Saturday, July 17, 2010

The Hunger and Thirst in the Human Heart for Union With God

I am approaching 85 years of age. I have discovered that every decade of my life has been happier and more peaceful than the last. As my body grows older, my spirit becomes younger. I know that this is a gift from God for which I am grateful. As the years have gone by my prayer life has undergone a radical change, from a prayer of the head, a prayer of words, concepts and thought processes, to a prayer of the heart. God has given me the grace to be continuously aware of a longing in my heart for a greater intimacy with the Spirit of God indwelling in my heart.
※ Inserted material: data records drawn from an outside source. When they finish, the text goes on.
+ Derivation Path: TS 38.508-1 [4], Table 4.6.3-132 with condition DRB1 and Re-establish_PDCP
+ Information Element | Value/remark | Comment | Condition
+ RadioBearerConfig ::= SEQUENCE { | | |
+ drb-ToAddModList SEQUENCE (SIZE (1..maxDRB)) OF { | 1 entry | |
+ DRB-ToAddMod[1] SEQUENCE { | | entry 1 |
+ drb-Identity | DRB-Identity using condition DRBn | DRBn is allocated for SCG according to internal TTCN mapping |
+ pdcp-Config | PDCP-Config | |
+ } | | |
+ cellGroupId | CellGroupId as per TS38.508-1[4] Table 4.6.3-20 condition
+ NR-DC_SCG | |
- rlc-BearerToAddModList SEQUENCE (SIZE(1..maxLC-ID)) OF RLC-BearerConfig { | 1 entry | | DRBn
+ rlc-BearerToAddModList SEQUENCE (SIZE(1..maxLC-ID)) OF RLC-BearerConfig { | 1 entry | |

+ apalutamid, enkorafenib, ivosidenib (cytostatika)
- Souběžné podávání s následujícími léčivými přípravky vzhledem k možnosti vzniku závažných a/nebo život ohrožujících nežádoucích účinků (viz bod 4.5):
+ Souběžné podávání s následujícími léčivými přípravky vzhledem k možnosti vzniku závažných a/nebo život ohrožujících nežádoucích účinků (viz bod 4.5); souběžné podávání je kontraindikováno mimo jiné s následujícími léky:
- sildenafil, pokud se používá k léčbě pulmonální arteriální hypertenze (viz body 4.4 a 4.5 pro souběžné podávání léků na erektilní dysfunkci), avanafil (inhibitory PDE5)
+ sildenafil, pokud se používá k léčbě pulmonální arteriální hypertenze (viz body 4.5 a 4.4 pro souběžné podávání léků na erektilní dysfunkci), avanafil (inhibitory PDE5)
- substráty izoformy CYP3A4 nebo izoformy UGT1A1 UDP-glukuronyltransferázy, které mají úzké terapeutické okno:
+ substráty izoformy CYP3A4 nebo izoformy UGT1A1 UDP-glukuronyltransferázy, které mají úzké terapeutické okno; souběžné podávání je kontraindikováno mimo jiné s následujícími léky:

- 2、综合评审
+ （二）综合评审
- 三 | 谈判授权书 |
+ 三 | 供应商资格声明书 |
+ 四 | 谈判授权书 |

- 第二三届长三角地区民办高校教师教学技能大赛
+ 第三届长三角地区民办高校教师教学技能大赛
My conscious awareness of God is based on not only what I have already achieved but what I am deprived of, what I need and dont have; what I am yearning for; what I have a hunger and thirst for and have not yet achieved!

Privation is a paradoxical concept. Classical philosophy defines privation as "the absence of that which ought to be." To experience something as a deprivation is an experience of absence in presence or presence in absence. To experience God as privation, then, necessarily means that I have already had an experience of God's presence and now I yearn for more. I like to compare it to a missing piece in a jigsaw puzzle. If I see it, I will know it because there is only one piece that will fit into that empty space. In St Augustine's prayer, "You made us for yourself, oh Lord, and our hearts will never rest until they rest in thee." This is a dynamic reading of the static statement that humans were created in the image and likeness of God.

My personal knowledge of God has little to do with any intellectual definition. All the great mystics saw our efforts to capture God with concepts and dogmas as self defeating. They recommended in prayer that we should empty our minds of thought and enter "the cloud of unknowing".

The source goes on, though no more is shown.